Front-end code change data
%%

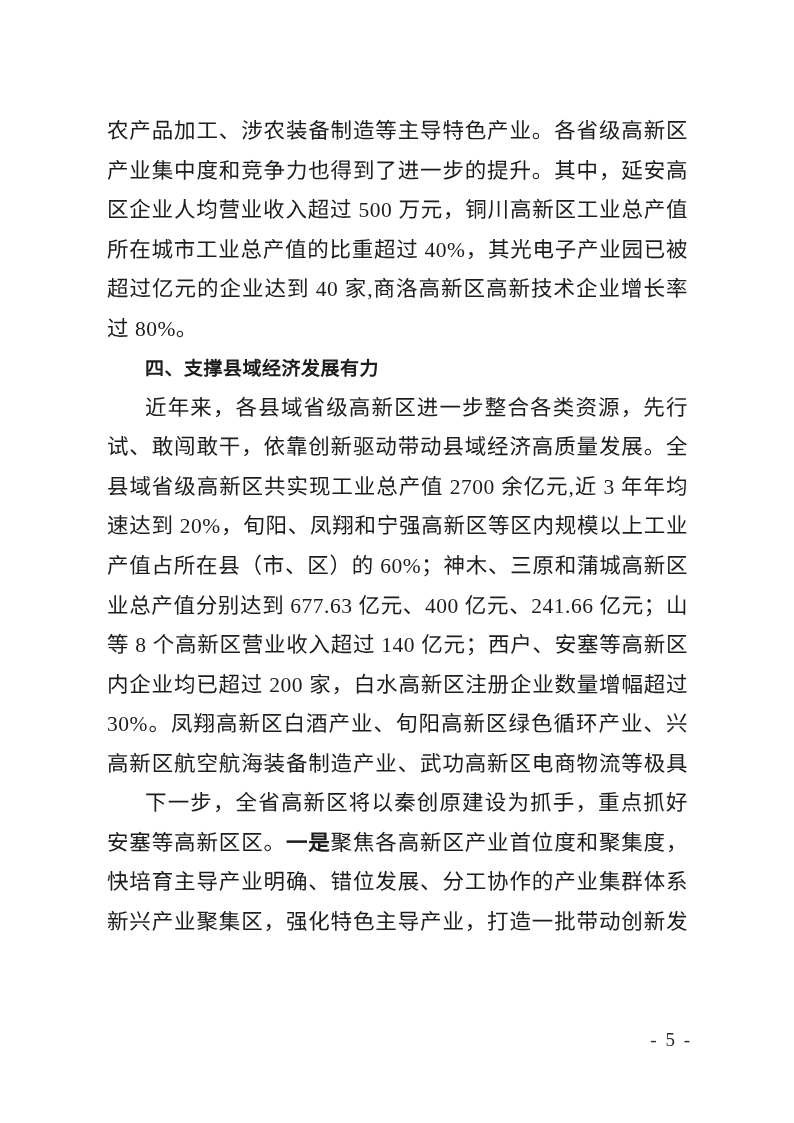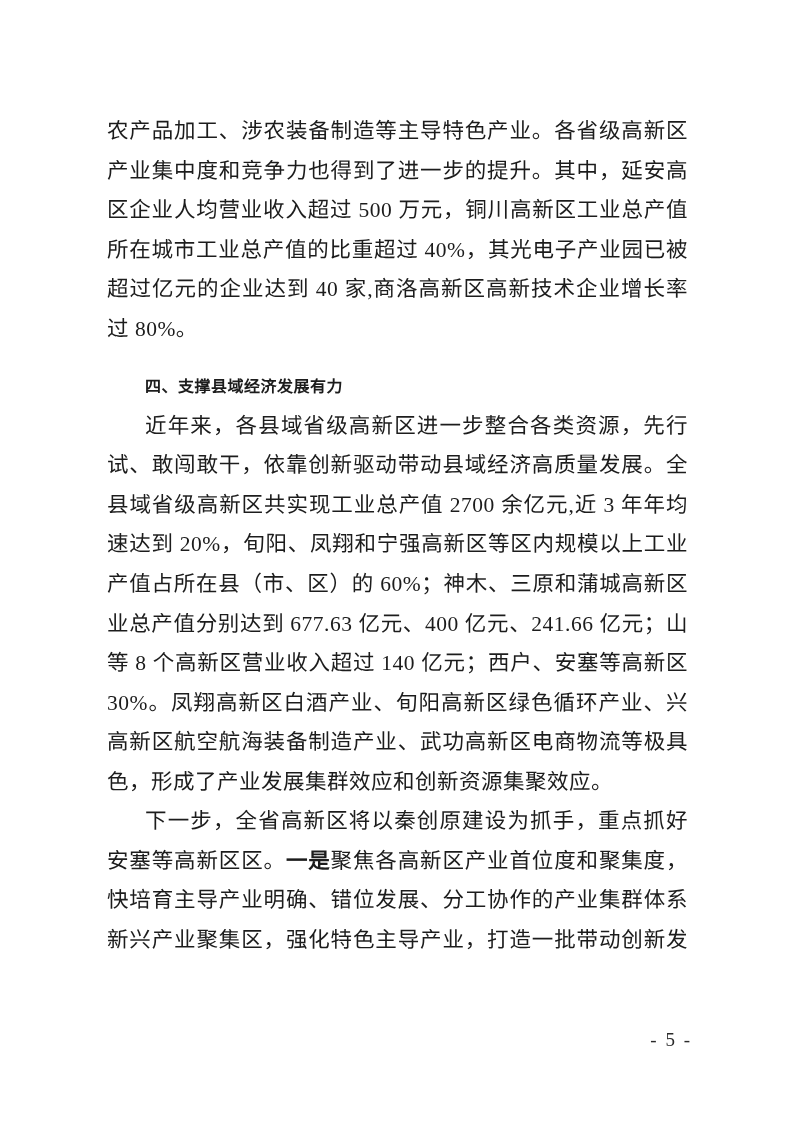--- a/index.html
+++ b/index.html
@@ -38,22 +38,21 @@
   .line.no-justify {
     text-align: center;
     text-align-last: left;
   }
   .line.indent {
     text-indent: 38px;
   }
   .line.heading {
     font-family: "Liberation Sans", "DejaVu Sans", sans-serif;
     font-weight: bold;
-    font-size: 16px;
-    margin-top: 18px;
+    font-size: 19px;
   }
   .bold-run {
     font-family: "Liberation Sans", "DejaVu Sans", sans-serif;
     font-weight: bold;
   }
   .page-number {
     position: absolute;
     top: 1027px;
     right: 102px;
     font-size: 19px;
@@ -74,22 +73,22 @@
       <div class="line justify"><span>超过亿元的企业达到 40 家,商洛高新区高新技术企业增长率超</span></div>
       <div class="line no-justify"><span>过 80%。</span></div>
       <div class="line heading indent no-justify"><span class="bold-run">四、支撑县域经济发展有力</span></div>
       <div class="line indent justify"><span>近年来，各县域省级高新区进一步整合各类资源，先行先</span></div>
       <div class="line justify"><span>试、敢闯敢干，依靠创新驱动带动县域经济高质量发展。全省</span></div>
       <div class="line justify"><span>县域省级高新区共实现工业总产值 2700 余亿元,近 3 年年均增</span></div>
       <div class="line justify"><span>速达到 20%，旬阳、凤翔和宁强高新区等区内规模以上工业总</span></div>
       <div class="line justify"><span>产值占所在县（市、区）的 60%；神木、三原和蒲城高新区工</span></div>
       <div class="line justify"><span>业总产值分别达到 677.63 亿元、400 亿元、241.66 亿元；山阳</span></div>
       <div class="line justify"><span>等 8 个高新区营业收入超过 140 亿元；西户、安塞等高新区区</span></div>
+      <div class="line justify"><span>内企业均已超过 200 家，白水高新区注册企业数量增幅超过</span></div>
       <div class="line justify"><span>30%。凤翔高新区白酒产业、旬阳高新区绿色循环产业、兴平</span></div>
       <div class="line justify"><span>高新区航空航海装备制造产业、武功高新区电商物流等极具特</span></div>
-      <div class="line no-justify"><span>色，形成了产业发展集群效应和创新资源集聚效应。</span></div>
       <div class="line indent justify"><span>下一步，全省高新区将以秦创原建设为抓手，重点抓好以</span></div>
       <div class="line justify"><span>安塞等高新区区。</span><span class="bold-run">一是</span><span>聚焦各高新区产业首位度和聚集度，加</span></div>
       <div class="line justify"><span>快培育主导产业明确、错位发展、分工协作的产业集群体系和</span></div>
       <div class="line justify"><span>新兴产业聚集区，强化特色主导产业，打造一批带动创新发展</span></div>
     </div>
   <div class="page-number">- 5 -</div>
 </div>
 
 </body></html>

%%

> **WHAT TO PRODUCE**: Would you please repeat each record exactly? Leave the pictures out.

> **RESPONSE AREA**:
--- a/index.html
+++ b/index.html
@@ -38,22 +38,21 @@
   .line.no-justify {
     text-align: center;
     text-align-last: left;
   }
   .line.indent {
     text-indent: 38px;
   }
   .line.heading {
     font-family: "Liberation Sans", "DejaVu Sans", sans-serif;
     font-weight: bold;
-    font-size: 16px;
-    margin-top: 18px;
+    font-size: 19px;
   }
   .bold-run {
     font-family: "Liberation Sans", "DejaVu Sans", sans-serif;
     font-weight: bold;
   }
   .page-number {
     position: absolute;
     top: 1027px;
     right: 102px;
     font-size: 19px;
@@ -74,22 +73,22 @@
       <div class="line justify"><span>超过亿元的企业达到 40 家,商洛高新区高新技术企业增长率超</span></div>
       <div class="line no-justify"><span>过 80%。</span></div>
       <div class="line heading indent no-justify"><span class="bold-run">四、支撑县域经济发展有力</span></div>
       <div class="line indent justify"><span>近年来，各县域省级高新区进一步整合各类资源，先行先</span></div>
       <div class="line justify"><span>试、敢闯敢干，依靠创新驱动带动县域经济高质量发展。全省</span></div>
       <div class="line justify"><span>县域省级高新区共实现工业总产值 2700 余亿元,近 3 年年均增</span></div>
       <div class="line justify"><span>速达到 20%，旬阳、凤翔和宁强高新区等区内规模以上工业总</span></div>
       <div class="line justify"><span>产值占所在县（市、区）的 60%；神木、三原和蒲城高新区工</span></div>
       <div class="line justify"><span>业总产值分别达到 677.63 亿元、400 亿元、241.66 亿元；山阳</span></div>
       <div class="line justify"><span>等 8 个高新区营业收入超过 140 亿元；西户、安塞等高新区区</span></div>
+      <div class="line justify"><span>内企业均已超过 200 家，白水高新区注册企业数量增幅超过</span></div>
       <div class="line justify"><span>30%。凤翔高新区白酒产业、旬阳高新区绿色循环产业、兴平</span></div>
       <div class="line justify"><span>高新区航空航海装备制造产业、武功高新区电商物流等极具特</span></div>
-      <div class="line no-justify"><span>色，形成了产业发展集群效应和创新资源集聚效应。</span></div>
       <div class="line indent justify"><span>下一步，全省高新区将以秦创原建设为抓手，重点抓好以</span></div>
       <div class="line justify"><span>安塞等高新区区。</span><span class="bold-run">一是</span><span>聚焦各高新区产业首位度和聚集度，加</span></div>
       <div class="line justify"><span>快培育主导产业明确、错位发展、分工协作的产业集群体系和</span></div>
       <div class="line justify"><span>新兴产业聚集区，强化特色主导产业，打造一批带动创新发展</span></div>
     </div>
   <div class="page-number">- 5 -</div>
 </div>
 
 </body></html>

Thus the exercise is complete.